[RECORDS SHOWN]
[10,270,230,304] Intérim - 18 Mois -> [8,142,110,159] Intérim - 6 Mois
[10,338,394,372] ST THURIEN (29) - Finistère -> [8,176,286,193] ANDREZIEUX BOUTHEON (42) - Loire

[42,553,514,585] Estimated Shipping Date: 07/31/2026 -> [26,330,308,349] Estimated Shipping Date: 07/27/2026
[/RECORDS SHOWN]
[RECORDS SHOWN]
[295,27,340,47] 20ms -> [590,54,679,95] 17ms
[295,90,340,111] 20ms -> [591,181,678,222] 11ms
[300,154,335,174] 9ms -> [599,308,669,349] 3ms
[/RECORDS SHOWN]
[RECORDS SHOWN]
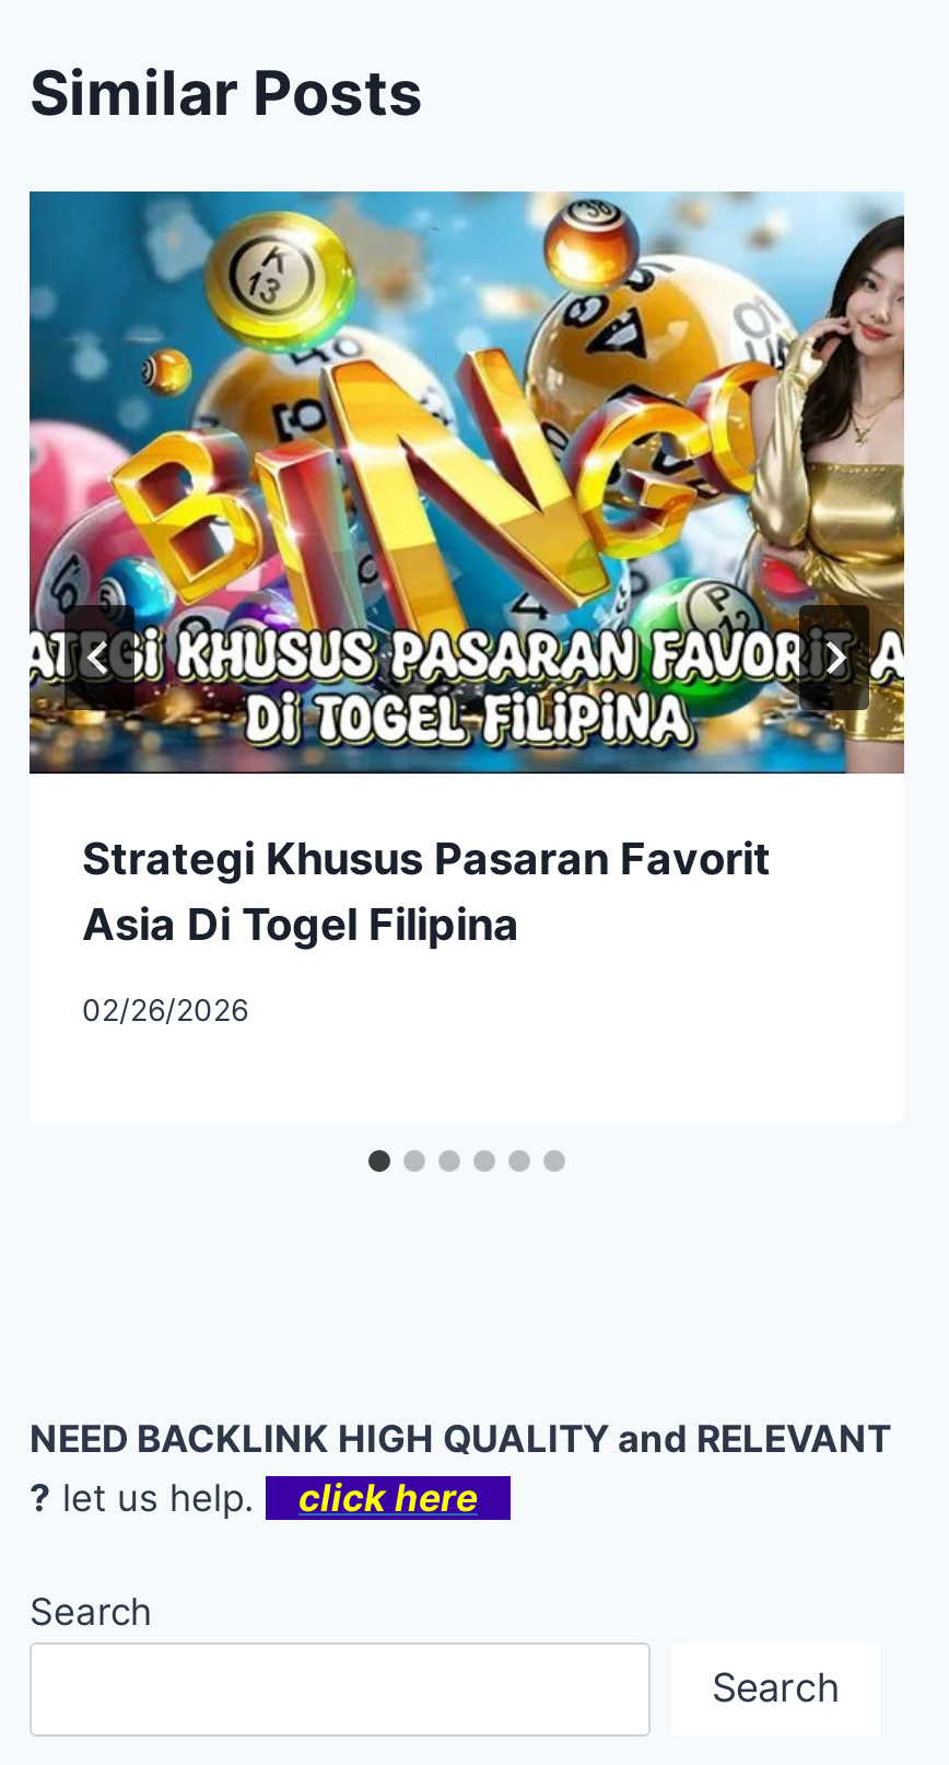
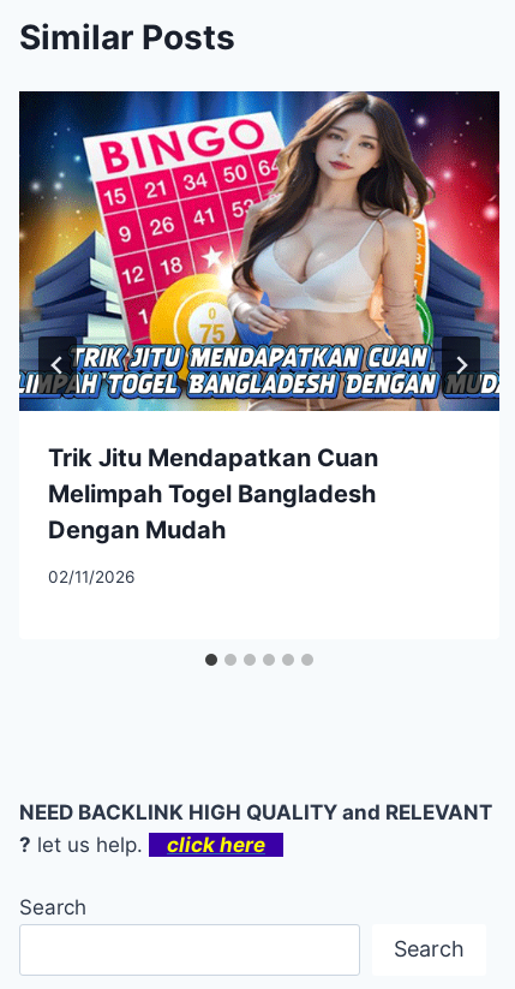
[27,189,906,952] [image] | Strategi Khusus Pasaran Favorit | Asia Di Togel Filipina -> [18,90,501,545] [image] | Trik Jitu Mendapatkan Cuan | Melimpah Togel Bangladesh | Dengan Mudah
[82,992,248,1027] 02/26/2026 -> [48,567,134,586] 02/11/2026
[/RECORDS SHOWN]
WORK ITEM
The exact lines of the material above starting at the one that contains "[10,338,394,372] ST THURIEN" and ending at the one that contains "[42,553,514,585] Estimated Shipping" are what to retype; leave out everything else.

RESULT
[10,338,394,372] ST THURIEN (29) - Finistère -> [8,176,286,193] ANDREZIEUX BOUTHEON (42) - Loire

[42,553,514,585] Estimated Shipping Date: 07/31/2026 -> [26,330,308,349] Estimated Shipping Date: 07/27/2026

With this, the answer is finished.